Asynchronous 4K write results
Well, hrm. Realizing now that zvol storage doesn’t actually honor synchronous write requests very well, what if we use the libaio (native Linux asynchronous I/O) engine instead?
ZVOL, –ioengine=libaio:
root@benchmark:/mnt/zvol# fio --name=random-write --ioengine=libaio --iodepth=4 \
--rw=randwrite --bs=4k --direct=0 --size=256m --numjobs=16 \
--end_fsync=1
... Run status group 0 (all jobs): WRITE: io=4096.0MB, aggrb=139484KB/s, minb=8717KB/s, maxb=8722KB/s, mint=30054msec, maxt=30070msecQCOW2, –ioengine=libaio:
root@benchmark:/mnt/qcow2# fio --name=random-write --ioengine=libaio --iodepth=4 \
--rw=randwrite --bs=4k --direct=0 --size=256m --numjobs=16 \
--end_fsync=1
... Run status group 0 (all jobs): WRITE: io=4096.0MB, aggrb=164392KB/s, minb=10274KB/s, maxb=11651KB/s, mint=22498msec, maxt=25514msecAnd there you have it – qcow2 at 164MB/sec vs zvol at 139 MB/sec. So when using asynchronous I/O, the qcow2-backed virtual disk actually finished the fio run faster than the zvol-backed disk.
What if we tune the .qcow2 for 8K cluster size, like we did above in the synchronous write test?

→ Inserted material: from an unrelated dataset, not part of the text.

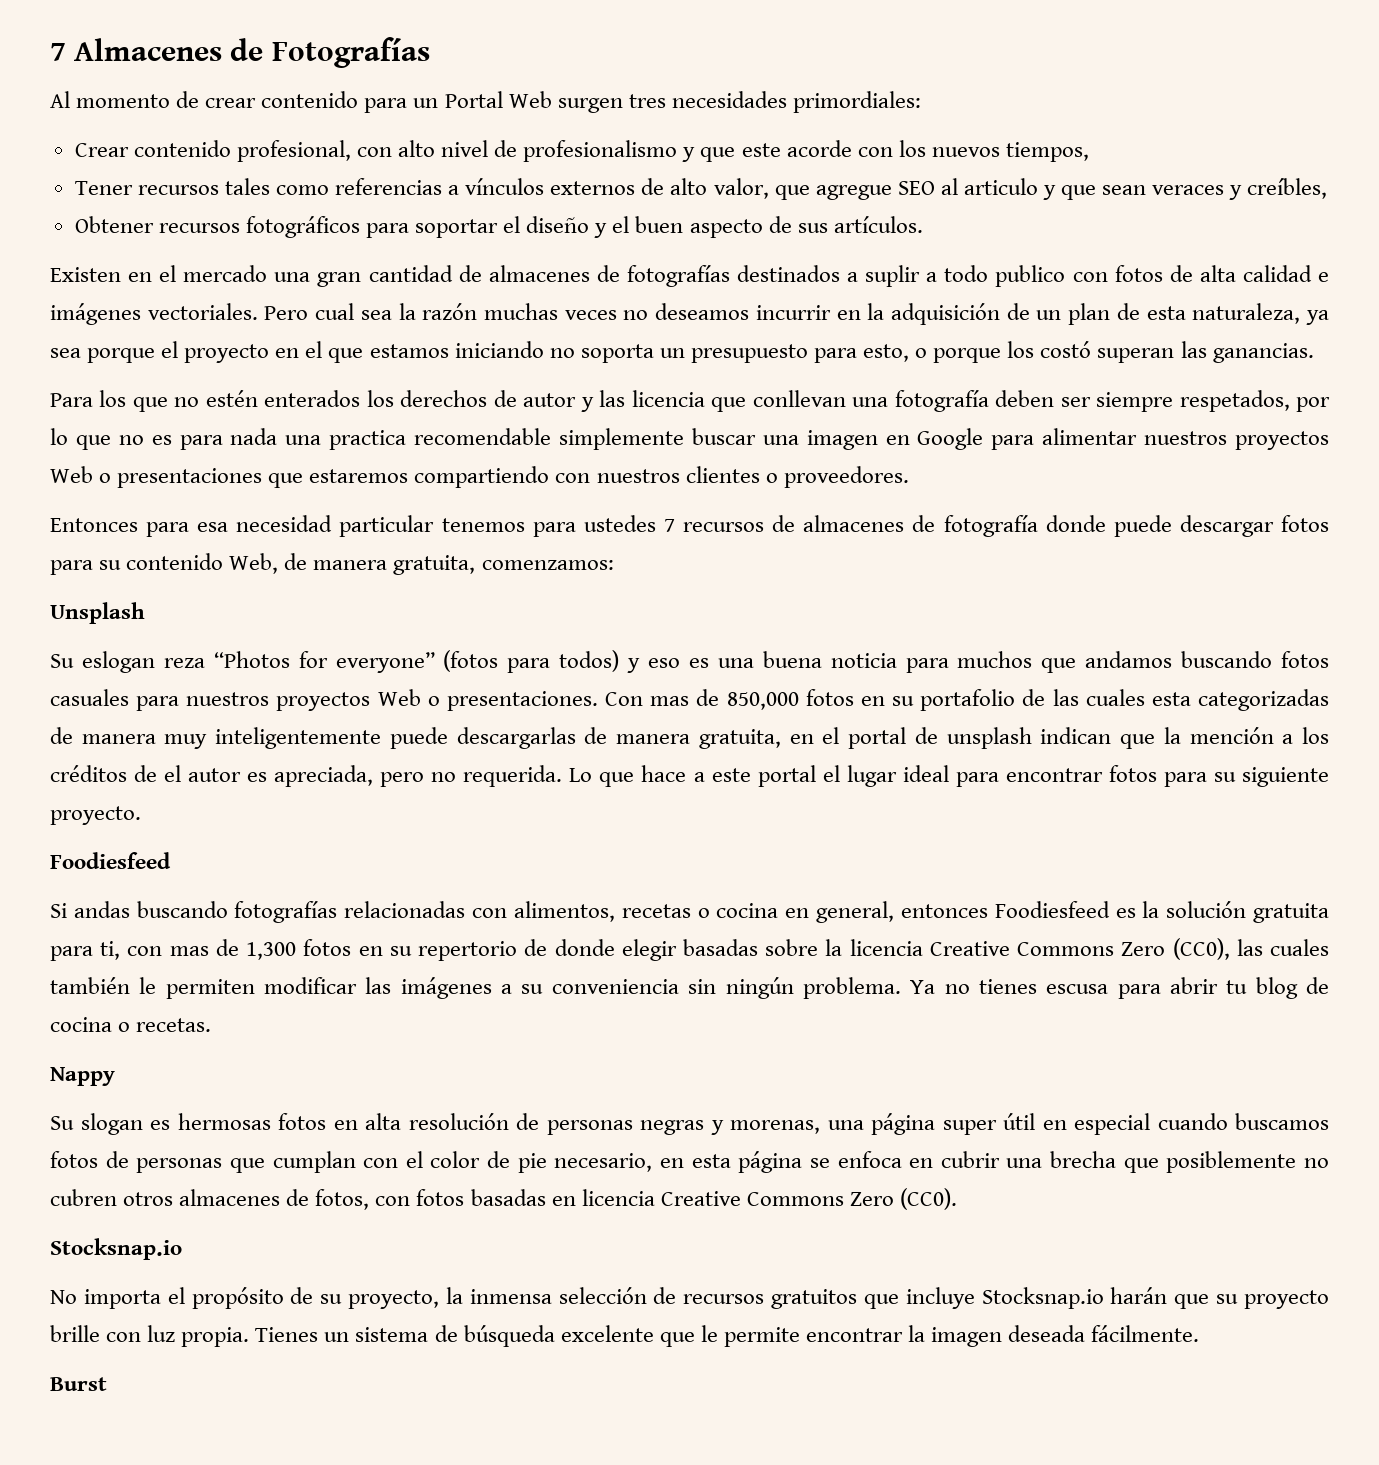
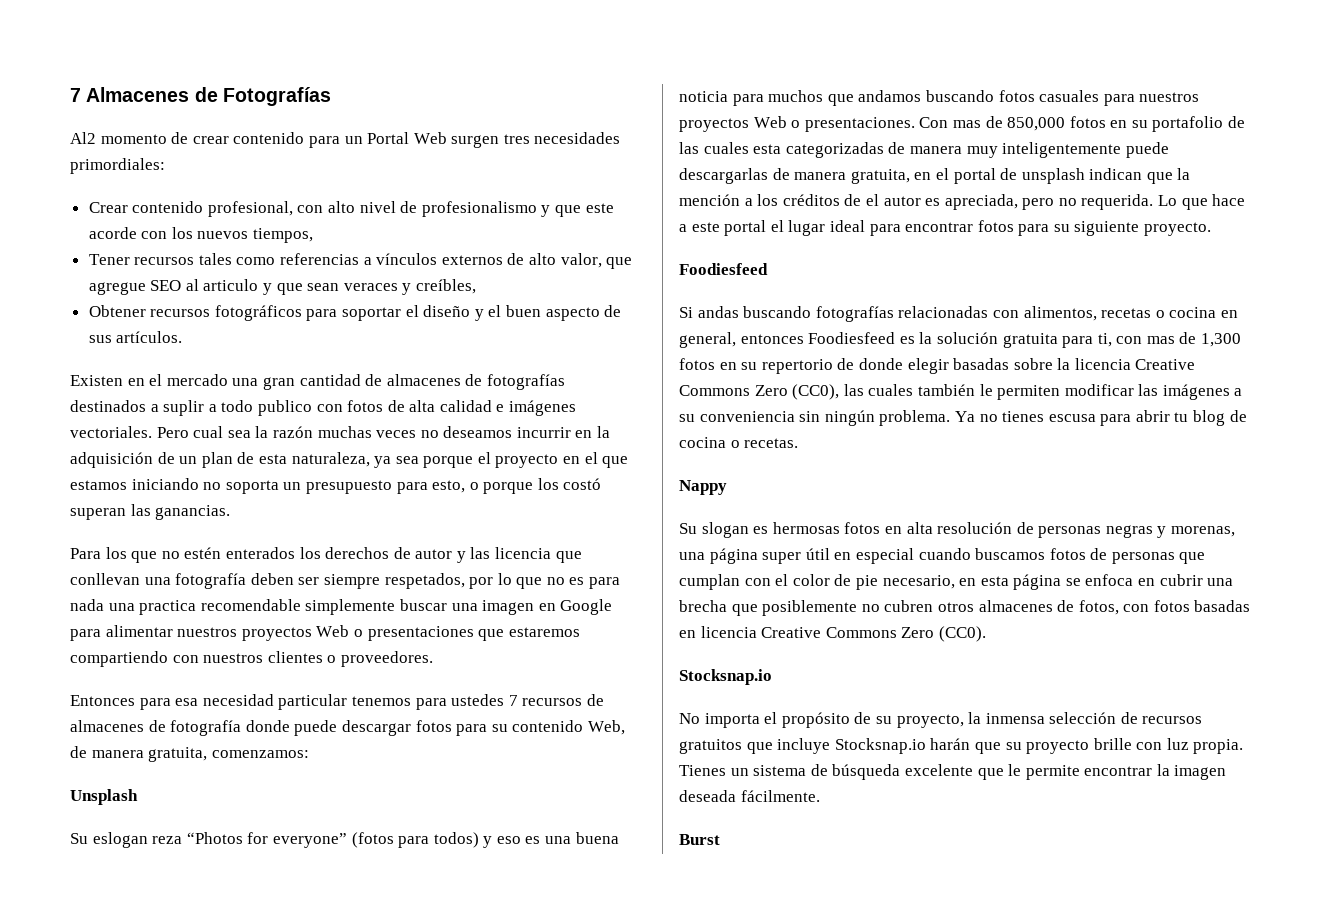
[50,91,70,108] Al -> [70,132,96,144] Al2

QCOW2 -o cluster_size=8K, –ioengine=libaio:
root@benchmark:/mnt/qcow2# fio --name=random-write --ioengine=libaio --iodepth=4 \
--rw=randwrite --bs=4k --direct=0 --size=256m --numjobs=16 \
--end_fsync=1
... Run status group 0 (all jobs): WRITE: io=4096.0MB, aggrb=181304KB/s, minb=11331KB/s, maxb=13543KB/s, mint=19356msec, maxt=23134msecThe improvements aren’t as drastic here – 181 MB/sec (tuned qcow2) vs 164 MB/sec (default qcow2) vs 139 MB/sec (zvol) – but they’re still a clear improvement, and the qcow2 storage is still faster than the zvol. (If anybody knows similar tuning that can be done to the zvol to improve its numbers, please tweet or DM me @jrssnet.)
Conclusion: .qcow2 FTW
For me, it’s a no-brainer: qcow2 files are only slightly slower on even the most punishing I/O workloads under default, untuned configuration, while being MUCH easier to manage, and arguably safer (won’t crash the guest if the host fills up the storage, honors sync write requests more predictably). And if you take the time to tune the .qcow2 on creation, they actually outperform the zvol. Winner: .qcow2.

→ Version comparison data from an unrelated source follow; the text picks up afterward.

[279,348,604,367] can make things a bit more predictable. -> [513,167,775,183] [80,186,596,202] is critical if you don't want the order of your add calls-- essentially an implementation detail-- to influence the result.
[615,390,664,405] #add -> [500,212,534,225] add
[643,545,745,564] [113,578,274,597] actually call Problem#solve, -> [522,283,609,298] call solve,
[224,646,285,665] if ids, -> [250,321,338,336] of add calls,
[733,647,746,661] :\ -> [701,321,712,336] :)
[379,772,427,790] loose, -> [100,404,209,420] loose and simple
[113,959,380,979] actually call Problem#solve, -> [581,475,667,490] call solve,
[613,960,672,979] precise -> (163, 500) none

I am wondering what effect qcow2 cache size might have on kvm/zfs, especially for large vm files. You tested with relatively small qcow file size (20GB) for which the standard 32MB qcow2 cache size is more than enough. However, if you have a larger qcow2 file (say 500GB), and, especially if you tweak the qcow2 cluster size to say 8K, then the standard 32MB qcow cache will be “full”, and will have to read from disk (ie from ZFS ARC). No guarantee the needed qcow data will be in the ARC, whereas if the qcow cache is large enough, it it guaranteed to be there. Easiest solution would be to just specifiy the qcow cache size but I am running KVM vm’s with virt-manager and there doesn’t seem to be a way to change the qcow cache size in virt-manager, so I am stuck with the 32MB I think? If so, might be better to stay with standard 64K cluster size on the qcow file rather than smaller. Might be worth some tests…
Hi Jim,
thank you for this. This helps and hopefully spares some trouble for me :).
Kind regards
Richard
hello,
you should make it clear that “zvol does not honour sync writes” may be inaccurate.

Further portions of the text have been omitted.